Além desse aspecto filosófico do entrelaçamento intrínseco entre poder, autoridade e vaidade, há ainda outro relevante: o aspecto relacionado ao destino final da espécie humana, objeto da doutrina teológica, a qual aponta que todo poder emana de Deus (“omnis potestas est a Deo”), exatamente para mostrar que todo poder e autoridade na Terra, ainda que encantem mentes e corações, sempre passam, simplesmente também porque são efêmeros.
Um exemplo da efemeridade do poder temporal é o primeiro encontro de Jesus com Pôncio Pilatos (governador da Judeia entre 26 e 36 d.C), no início do julgamento de Jesus, quando o governador da JudAia quis intimidar Jesus, afirmando-lhe que tinha todo o poder para crucificá-lo ou salvá-lo.
Recordemos o trecho bíblico, no relato do evangelista João (19:10-16): – Disse-lhe, pois, Pilatos: Não me falas a mim? Não sabes tu que tenho poder para te crucificar e tenho poder para te soltar? Respondeu Jesus: Nenhum poder terias contra mim, se de cima te não fosse dado; mas aquele que me entregou a ti maior.”
Esse trecho bíblico real – julgamento injusto e arbitrário do poder corrompido dos homens daquele tempo, diga-se sempre – é emblemático, pois confronta o Poder e Autoridade advindos de Deus e o poder e a autoridade efêmeras da Terra.
Aliás, não é por acaso que Pilatos ( mergulhado em sucessivos atos de corrupção) chamado pelo poder de central de Roma, perdeu o posto de governador e – envergonhado , derrotado, desiludido e desprezado pelos bajulçadortes de outrora e desiludido – cometeu o suicídio. Verdadeiramente, todo poder e autoridade terrenos passam como o vento, passam com as horas, passam com o tempo.
Por outro lado, o Poder e a Autoridade que vem de Deus são eternos. Observe-se bem a força desse Poder e dessa Autoridade, nas palavras de Jesus, conforme o evangelista João (18:37):
– “Quando Pilatos perguntou a Jesus de onde ele era, Jesus respondeu: "O meu reino não é neste mundo". Pilatos então disse: "Logo, tu és rei". Jesus respondeu: "É como dizes. Eu sou rei. Para isto vim ao mundo: para dar testemunho da verdade".
Veja-se: o Poder e a Autoridade que vem de Deus são eternos, substancialmente porque a Autoridade que aprendeu a dar o testemunho da verdade expressa a sabedoria – “sabedoria que vem em nome de Deus para os homens que falam em nome de Deus”, como interpreta no “áudio nº 08 da “Comunidade Bíblia com Karnal”, o filósofo e historiador Leandro Karnal.

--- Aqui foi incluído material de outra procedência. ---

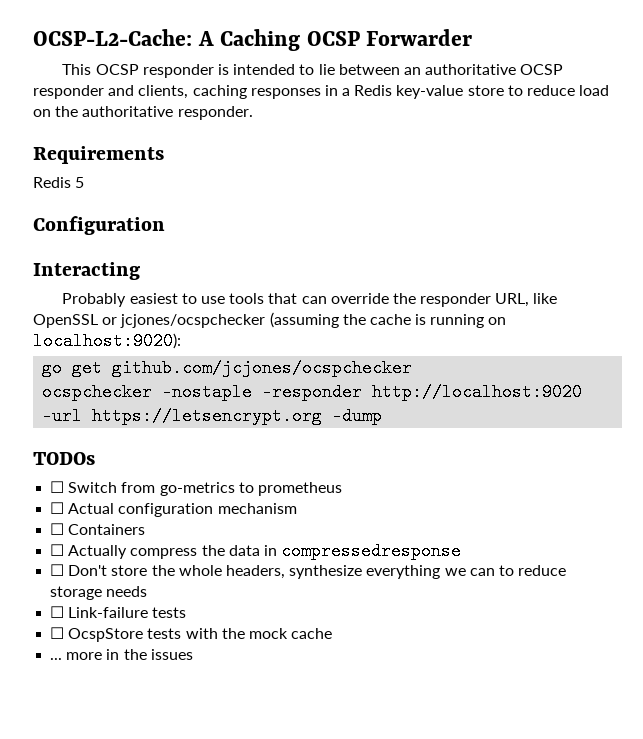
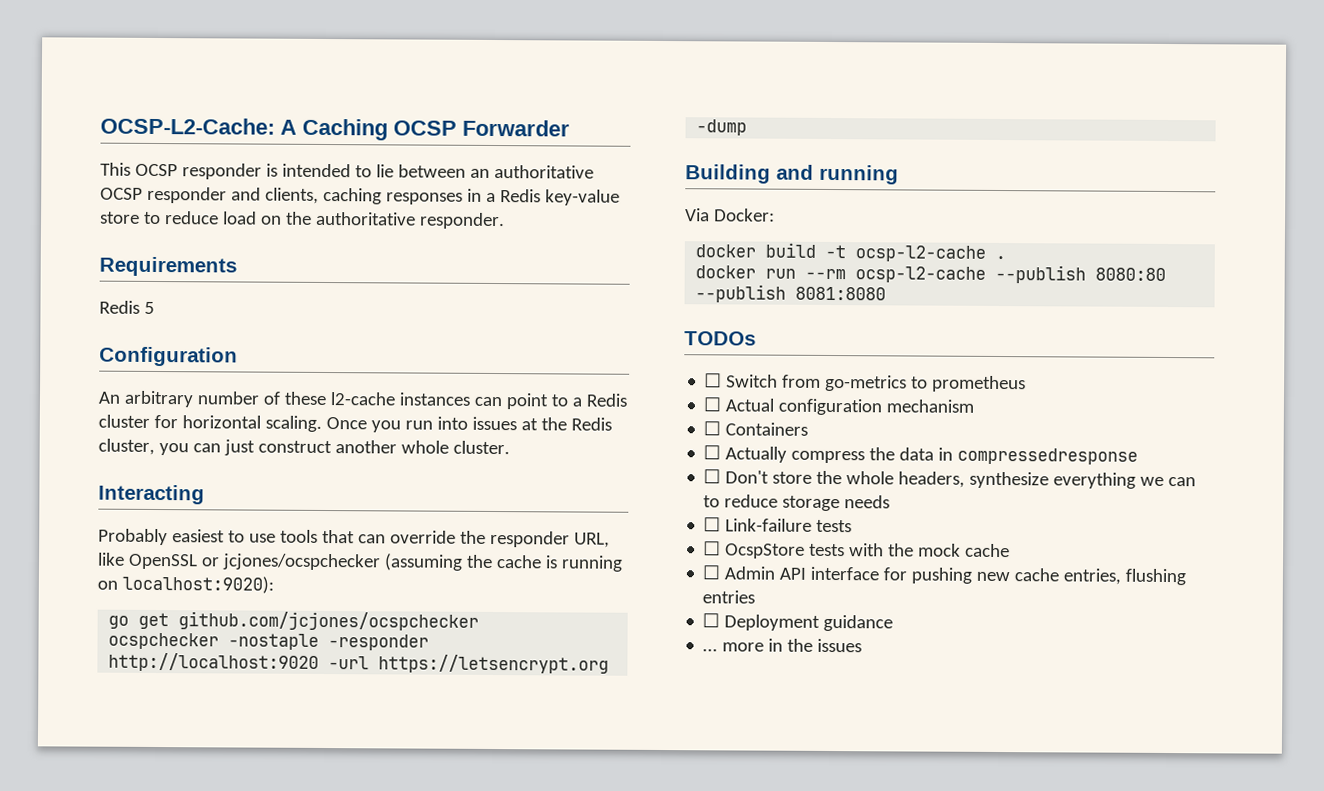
(165, 225) none -> [98,390,628,410] [98,414,612,433] [98,438,510,456] // An arbitrary number of these l2-cache instances can point to a Redis cluster for horizontal scaling. Once you run into issues at the Redis cluster, you can just construct another whole cluster.
(383, 416) none -> [685,164,899,185] [685,208,775,222] [695,242,1007,262] [695,264,1167,284] [695,284,887,303] // Building and running // Via Docker: // docker build -t ocsp-l2-cache . // docker run --rm ocsp-l2-cache --publish 8080:80 --publish 8081:8080
(333, 633) none -> [702,565,1187,586] [702,590,756,604] [702,613,894,632] // ☐ Admin API interface for pushing new cache entries, flushing entries // ☐ Deployment guidance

“Dar testemunho da verdade” – por outras palavras, ser o exemplo da honestidade, do bem e das coisas justas – é o pleno sentido do Poder profético anunciado por Jesus no exercício da sua Autoridade também proteica.
Ao plano humano, “dar testemunho da verdade” , para a autoridade significa o atrelamento ao dever ético no cargo da sua investidura no poder .
Por essa perspectiva teológica, qualquer desvirtuamento do poder e do exercício da autoridade terrenos representa uma afronta ao Poder que a Autoridade Maior (Deus) concedeu ao homem para bem servir a todos.